Thursday, January 03, 2008

 

No pastels in Delhi, Part Two

I originally wrote this entry in longhand on December 4th. (My impressions of Delhi were quite different when we returned at the end of our trip, a month later.)

Midway Blog.

Here I am - in India. Halfway through my five weeks of travel, and what a time we have had. As always, there has been the challenge of trying to take in the outer world and still not lose my sense of the inner, and while I know I've been dreaming, I have not remembered much, so that I feel a little out of touch with the inner realm at this time.

I hardly even know where to begin. From the moment our plane descended into Delhi in the eerie darkness of early morning with heavy fog and smog utterly enveloping us, I knew we were in another world. As we found our driver with "Miss Marlene" on his sign and emerged out of the airport, it was as if we'd entered a scene in Dante's Inferno. Even at 5 am, we drove into the thickest smog I have ever experienced. A dry and desolate landscape stretched out on both sides of the road and against the dusty trees, ghostlike skeletal figures moved in the grey dawn, spectral somehow, as if marking our entry into another realm. A few thin women in coloured saris, but mostly men in shabby western shirts and Indian tunics in greyed tones, as if they'd permanently absorbed the smog in the environment and were gradually turning black.

But it was the smell that assaulted me most powerfully. The acrid, almost stinging smell of endless small roadside fires, which was to haunt our four days in Delhi. There was no escaping it, not even in our guesthouse where, if anything, it seemed especially strong, filling my nostrils and throat as I was awakened at 2 am each morning by male voices chanting in the temple next door. A heavy and relentless smell, reeking of burning dung, diesel, and overcrowded humanity spilling everywhere into the streets. Of course I had heard from friends and read in India guide books of the overwhelming assault of the senses greeting the traveller to India, but nothing could have prepared me for that powerful stench of smoke which seemed timeless, as if holding both the flame and ashes of India's thousands of years of civilization and the greedy fuel consumption of an industrial India hurtling into the twenty first century - while on every corner, a small Hindu altar summoned the faithful.

Transported into another world, it felt like, a wholly other time and place, one with a rich and mythic tradition that we westerners can only envy and behold, but never really step into. A timeless dimension, and to say it is full of paradox is a weak cliche in the face of such enormous polarities. Everything in India is over the top - extravagant and extreme in relation to our carefully modulated and measured western mentality and perception: wealth and poverty (the richest men in the world are two Indian brothers); blinding opulence and staggering degradation; extremes of beauty and ugliness, those beautiful dark faces with their glowing eyes and the hardship and suffering engraved in their deep facial furrows, the spontaneous and openhearted warmth and a guile born no doubt in response to years of foreign exploitation and tourist greed.

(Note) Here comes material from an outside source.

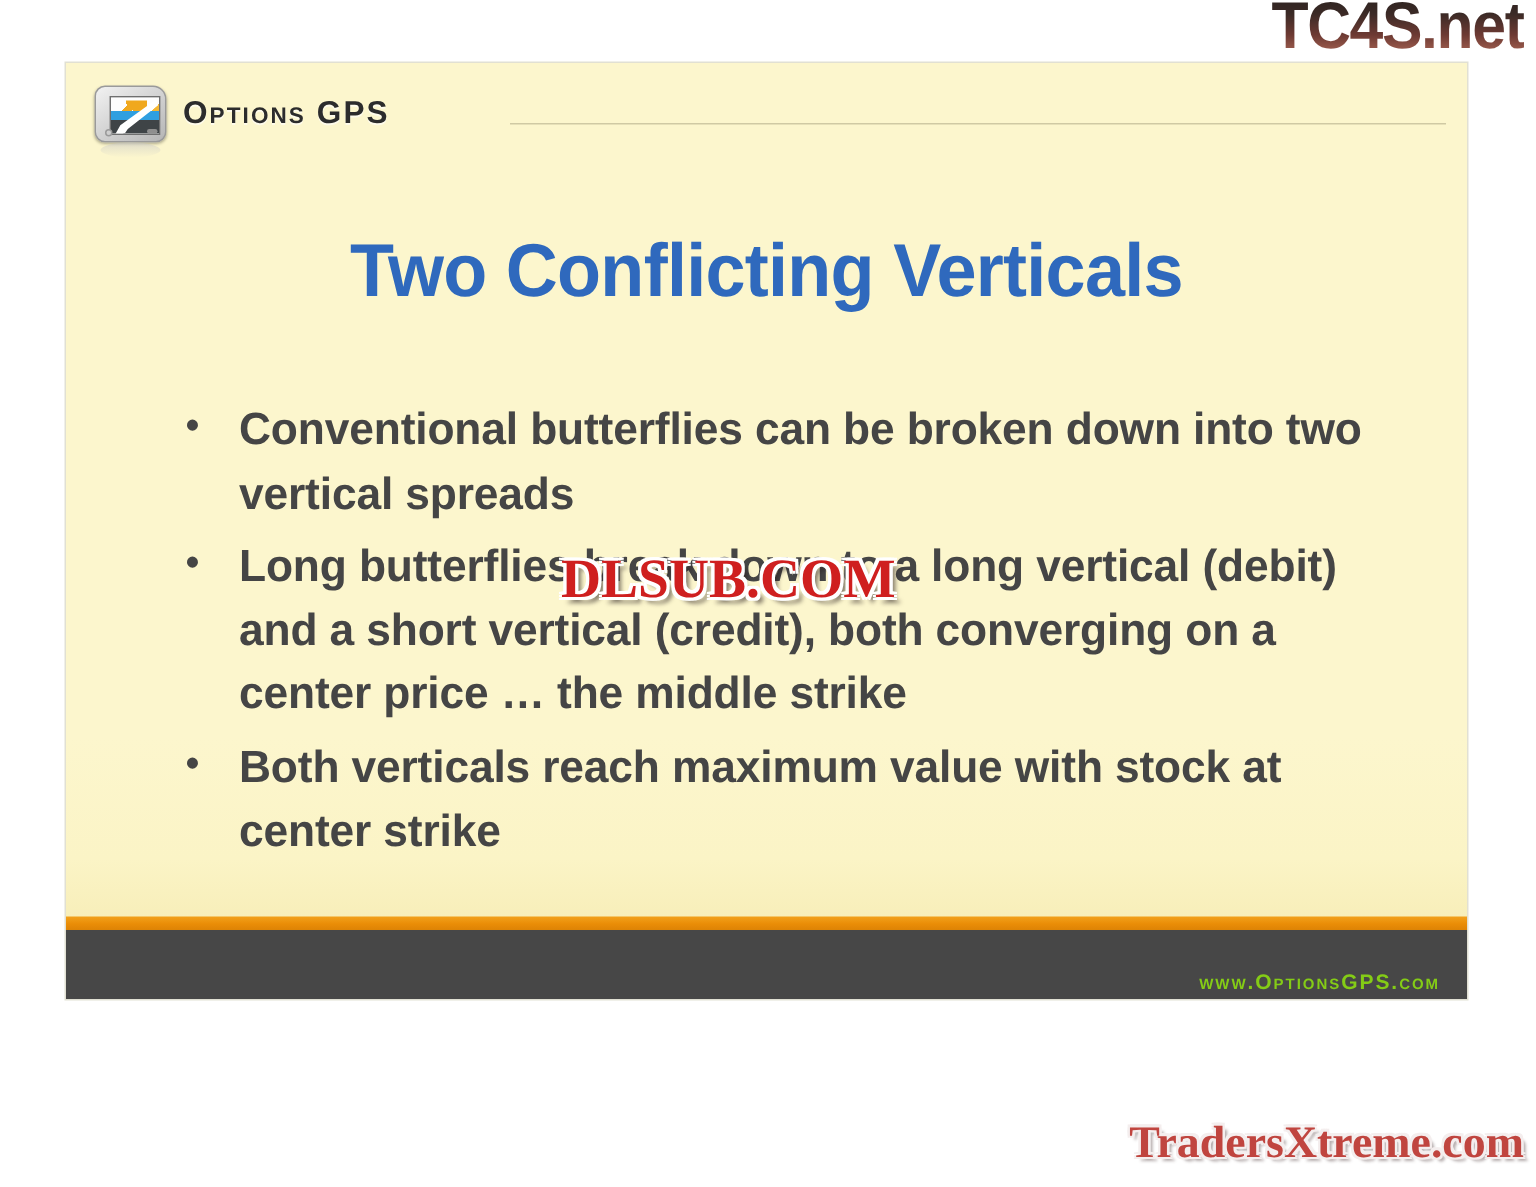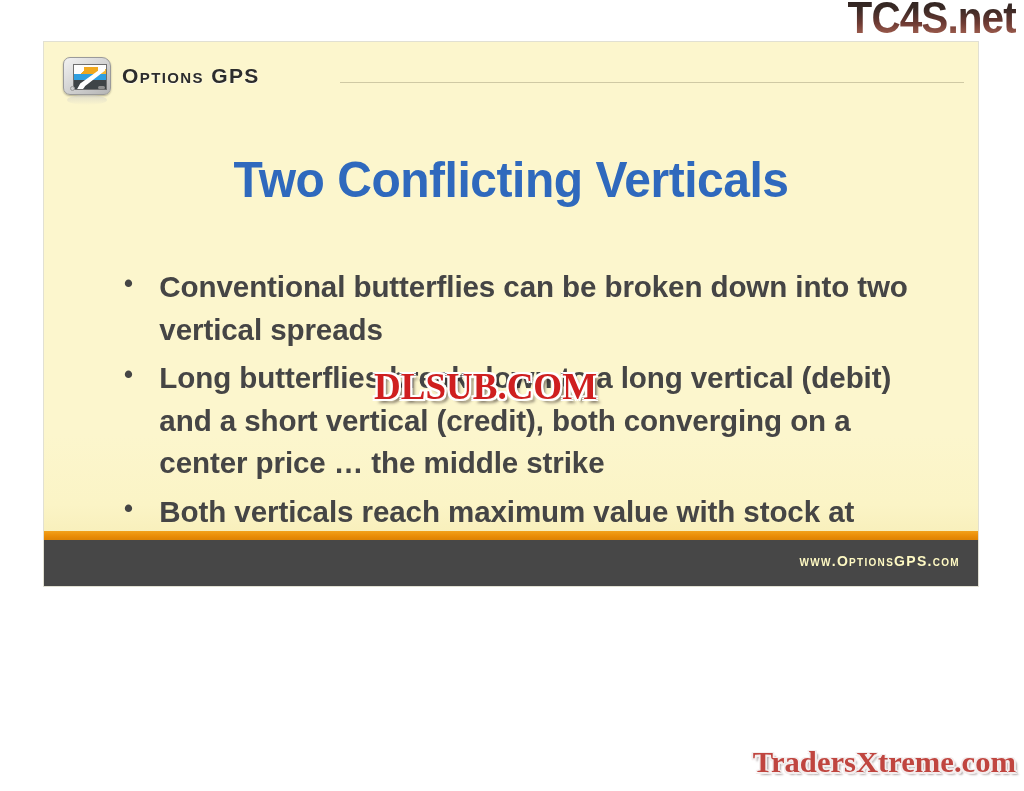"Options GPS" #slide { height: 544px -> 624px }
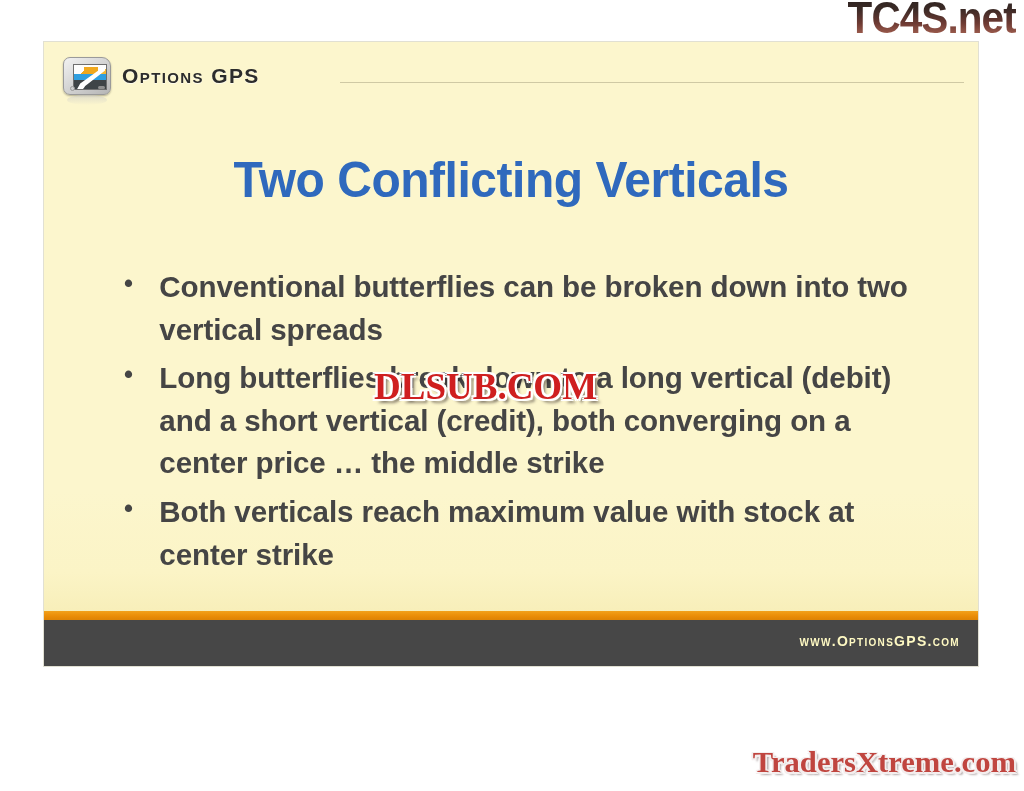"www.OptionsGPS.com" #footer-url { color: #fef9c3 -> #84cc16; top: 13px -> 26px }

India contains them all, these mind-bending, heart-wrenching, soul-twisting paradoxes. In the midst of everpresent heaps of dung and garbage, the wild, bold beauty of the women's saris in their unapologetic hues of electric pink and fuchsia, green, blue and turquoise, red and yellow, and the most beautiful orange I have ever seen. There are no pastels in Delhi, but every shade of brilliant colour under the hot desert sun.

And then the touts - interesting etymology - the peddlars and merchants everywhere in the dusty dirty streets, often in impossibly white and ironed clothes - shouting in our faces, "Come to my shop, Madam! Only twenty rupees, Madam, very cheap!" A massive confusion of sensory images of all kinds. (I recall that one seasoned traveller advised me, "If you must fly into Delhi, get out as fast as you can!")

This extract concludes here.